**Supplied information:**

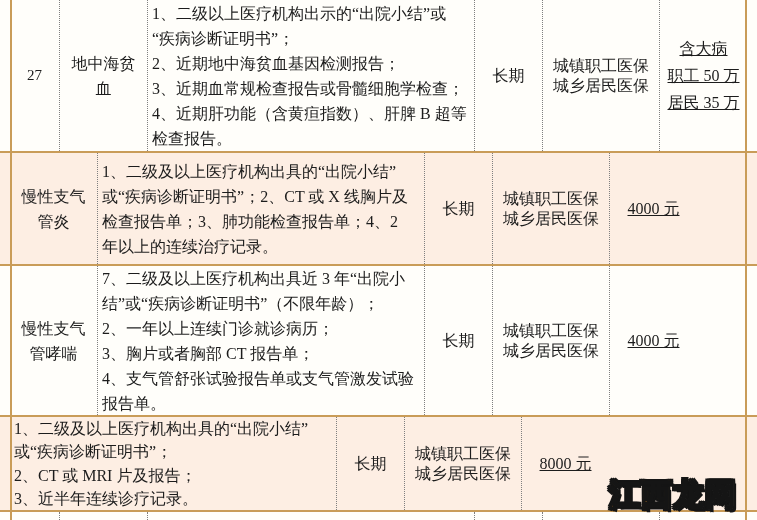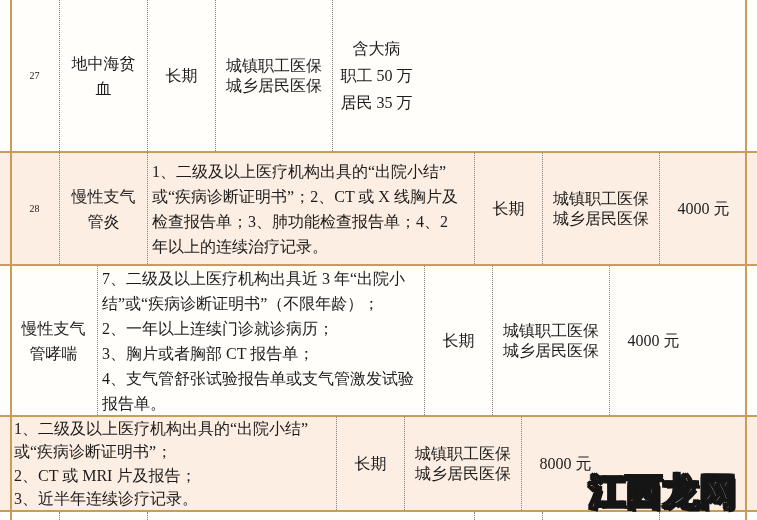--- a/index.html
+++ b/index.html
@@ -56,6 +56,12 @@
     <div class="cell c-no sep">27</div>
     <div class="cell c-name sep">地中海贫
 血</div>
+    <div class="cell c-mat sep">1、二级以上医疗机构出示的“出院小结”或
+“疾病诊断证明书”；
+2、近期地中海贫血基因检测报告；
+3、近期血常规检查报告或骨髓细胞学检查；
+4、近期肝功能（含黄疸指数）、肝脾 B 超等
+检查报告。</div>
     <div class="cell c-dur sep">长期</div>
     <div class="cell c-ins sep">城镇职工医保
 城乡居民医保</div>

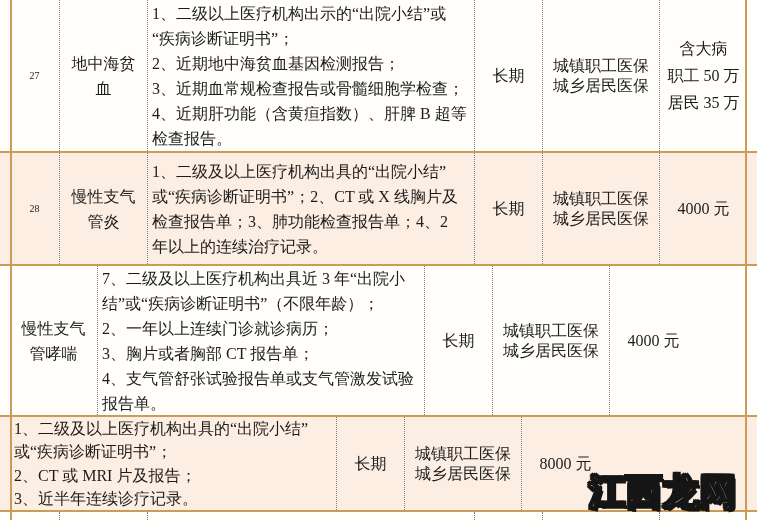--- a/index.html
+++ b/index.html
@@ -28,7 +28,7 @@
   .c-mat{width:327px;justify-content:flex-start;text-align:left;padding:0 1px 0 4px;}
   .c-dur{width:68px;}
   .c-ins{width:117px;line-height:20px;}
-  .c-amt{width:87px;line-height:27px;}
+  .c-amt{width:87px;line-height:27px;text-decoration:underline;}
   .r30 .c-mat{line-height:23.5px;}
   .vline{position:absolute;top:0;bottom:0;width:2px;background:#c99c58;z-index:5;}
   #vline-left{left:10px;}

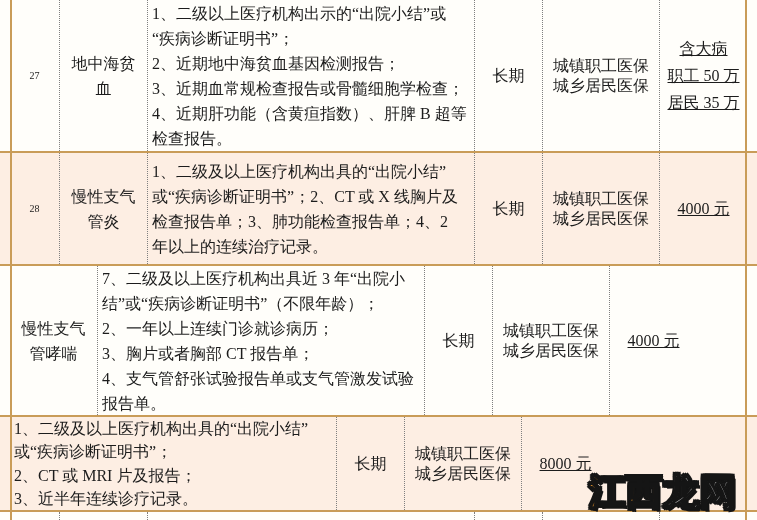--- a/index.html
+++ b/index.html
@@ -23,7 +23,7 @@
   }
   .sep{border-right:1px dotted #7f7f7f;}
   .c-margin{width:10px;}
-  .c-no{width:50px;font-size:10px;}
+  .c-no{width:50px;font-size:15px;}
   .c-name{width:88px;}
   .c-mat{width:327px;justify-content:flex-start;text-align:left;padding:0 1px 0 4px;}
   .c-dur{width:68px;}

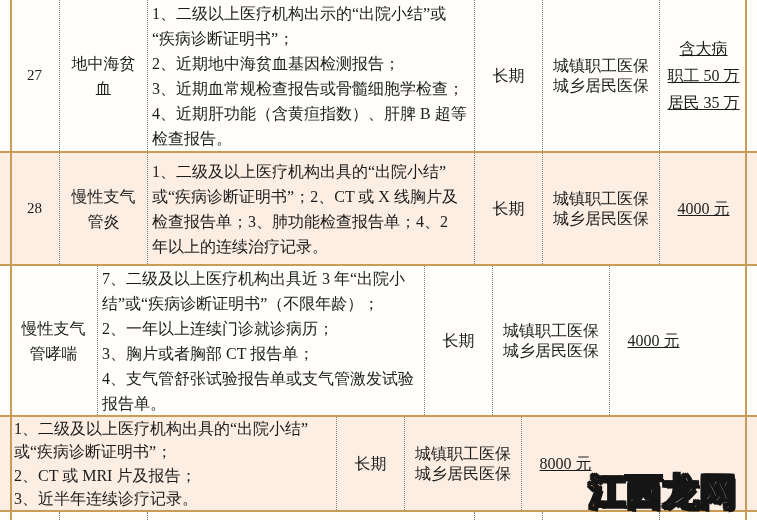--- a/index.html
+++ b/index.html
@@ -73,7 +73,6 @@
 
   <div class="row peach r28">
     <div class="cell c-margin"></div>
-    <div class="cell c-no sep">28</div>
     <div class="cell c-name sep">慢性支气
 管炎</div>
     <div class="cell c-mat sep">1、二级及以上医疗机构出具的“出院小结”

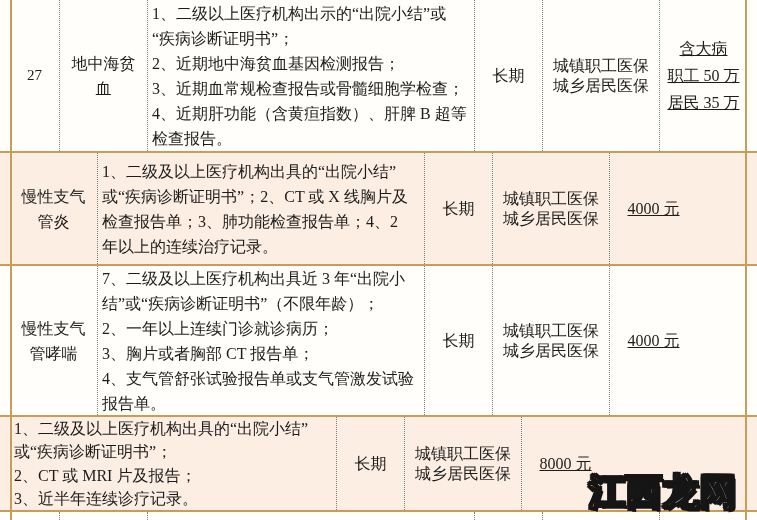--- a/index.html
+++ b/index.html
@@ -36,7 +36,7 @@
   #watermark{
     position:absolute;right:20px;bottom:10px;z-index:10;
     font-family:"Liberation Sans","DejaVu Sans",sans-serif;
-    font-weight:bold;font-size:36px;letter-spacing:1px;line-height:1;
+    font-weight:bold;font-size:31px;letter-spacing:1px;line-height:1;
     -webkit-text-stroke:1.5px #151515;
     text-shadow:2px 2px 0 #151515,-2px -2px 0 #151515,2px -2px 0 #151515,
                 -2px 2px 0 #151515,2px 0 0 #151515,-2px 0 0 #151515,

**Required action:** Every line holding the word "height" should be copied out of the records above.

**Solution for this exercise:**
   .c-ins{width:117px;line-height:20px;}
-  .c-amt{width:87px;line-height:27px;}
+  .c-amt{width:87px;line-height:27px;text-decoration:underline;}
   .r30 .c-mat{line-height:23.5px;}
-    font-weight:bold;font-size:36px;letter-spacing:1px;line-height:1;
+    font-weight:bold;font-size:31px;letter-spacing:1px;line-height:1;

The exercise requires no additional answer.